I recently received a Lexar 200gb microSD card for evaluation the packaging is a fairly standard blister pack but unlike some I’ve seen includes a nice USB3 to micro SD adapter in place of the more common and cheaper to produce micro SD to SD adapter roughly a 10 dollar add in on it’s own by my estimate. The capacity is a bit odd for the order of two sizes we’re used to seeing on memory devices. The reason for this appears to be due to the limits of the physical form factor for that generations memory density, meaning this is as many chips as Lexar could fit in a microSD card when they designed it, an impressive feat.

Testing

 

All benchmarks were run using a think pad S1 yoga with crystal disk mark 5.1.2 set to a 50mb test size.
All benchmarks were run using a think pad S1 yoga with crystal disk mark 5.1.2 set to a 50mb test size.

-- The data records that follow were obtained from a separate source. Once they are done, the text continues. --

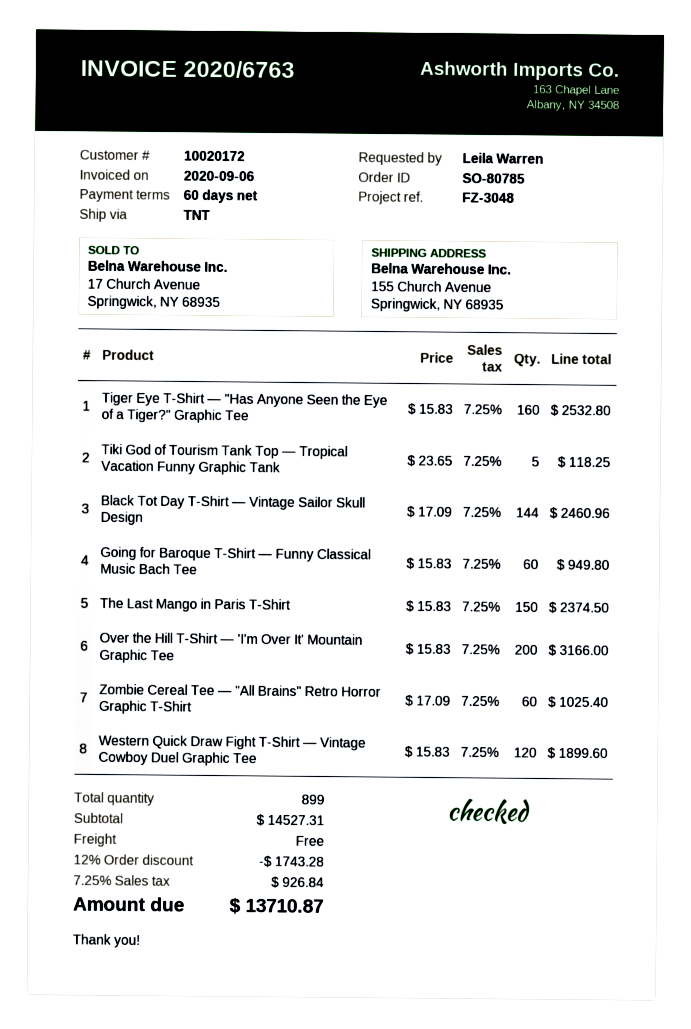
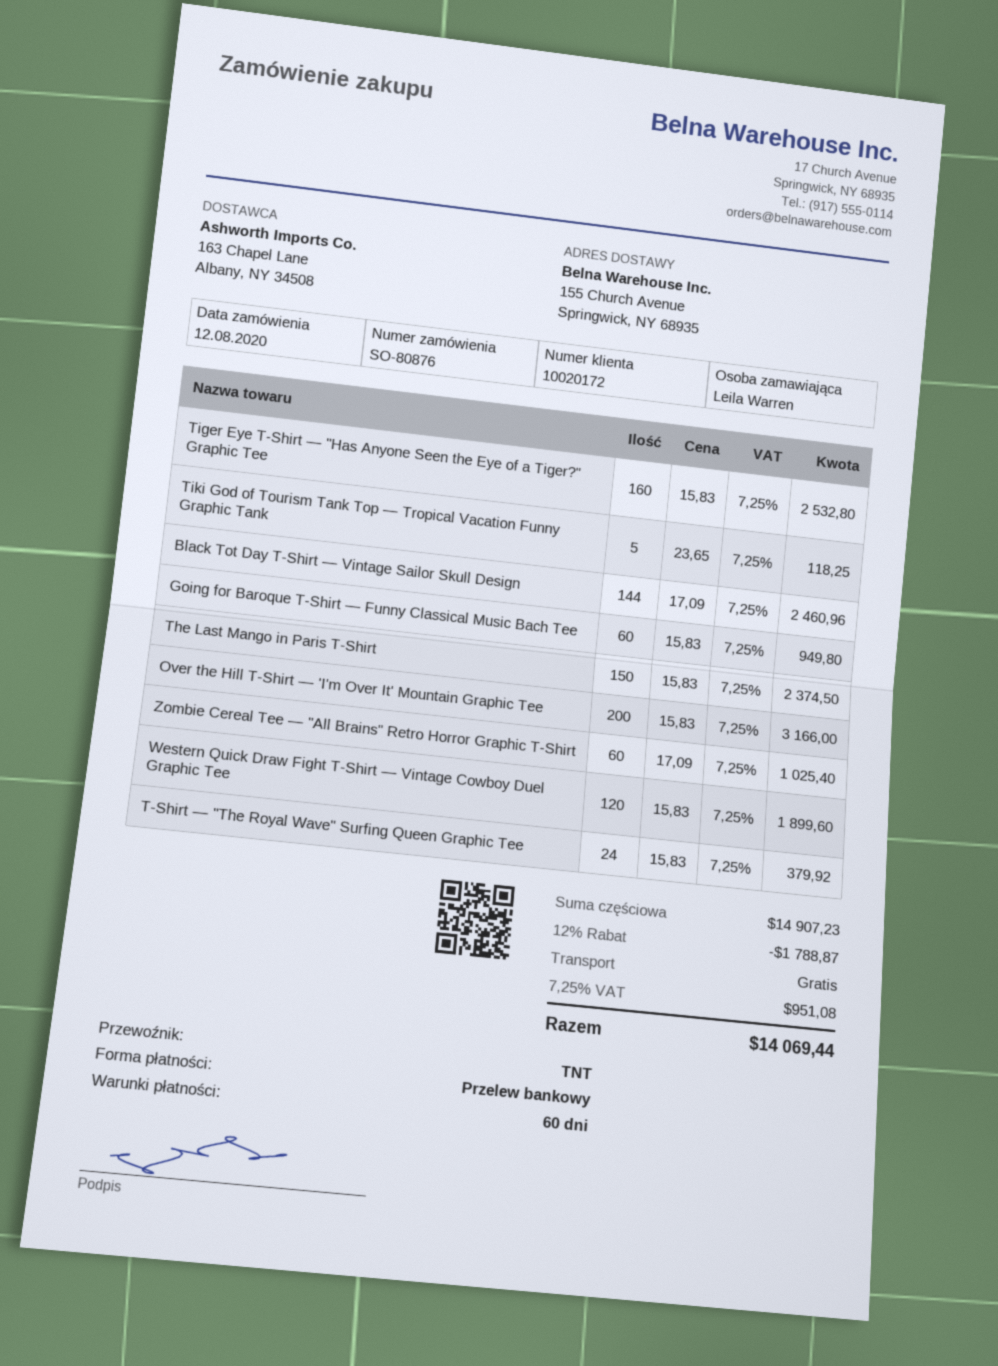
order number: SO-80785 -> SO-80876
T-Shirt — "The Royal Wave" Surfing Queen Graphic Tee: none -> 24 x 15.83 = 379.92
subtotal: 14527.31 -> 14907.23
discount: 12% = 1743.28 -> 12% = 1788.87
tax: 7.25% = 926.84 -> 7.25% = 951.08
total: 13710.87 -> 14069.44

As before when I received the card I ran it through a few cursory benchmarks and have it here in comparison to the same set of comparison devices.  The device posts impressive read speeds, surpassing that of the smaller Samsung card we reviewed but at a cost to write speed, however it is still approaching 24MB/s in a single threaded scenario leading to no visible difference when taking full RAW photos, the most strenuous situation that I can subject a card to naturally. A weakness shown by this card is abysmal random write performance but this is a non-issue for use as a media device in a phone although I would look towards something else if you’re hoping to use one as a bootable OS partition.

I decided to check the card in the USB3 reader as well since one was included although as all other cards were evaluated using my thinkpads built in SD card reader it’s not the number used in the charts above, however it does read at slightly higher speeds than the built in reader is reporting.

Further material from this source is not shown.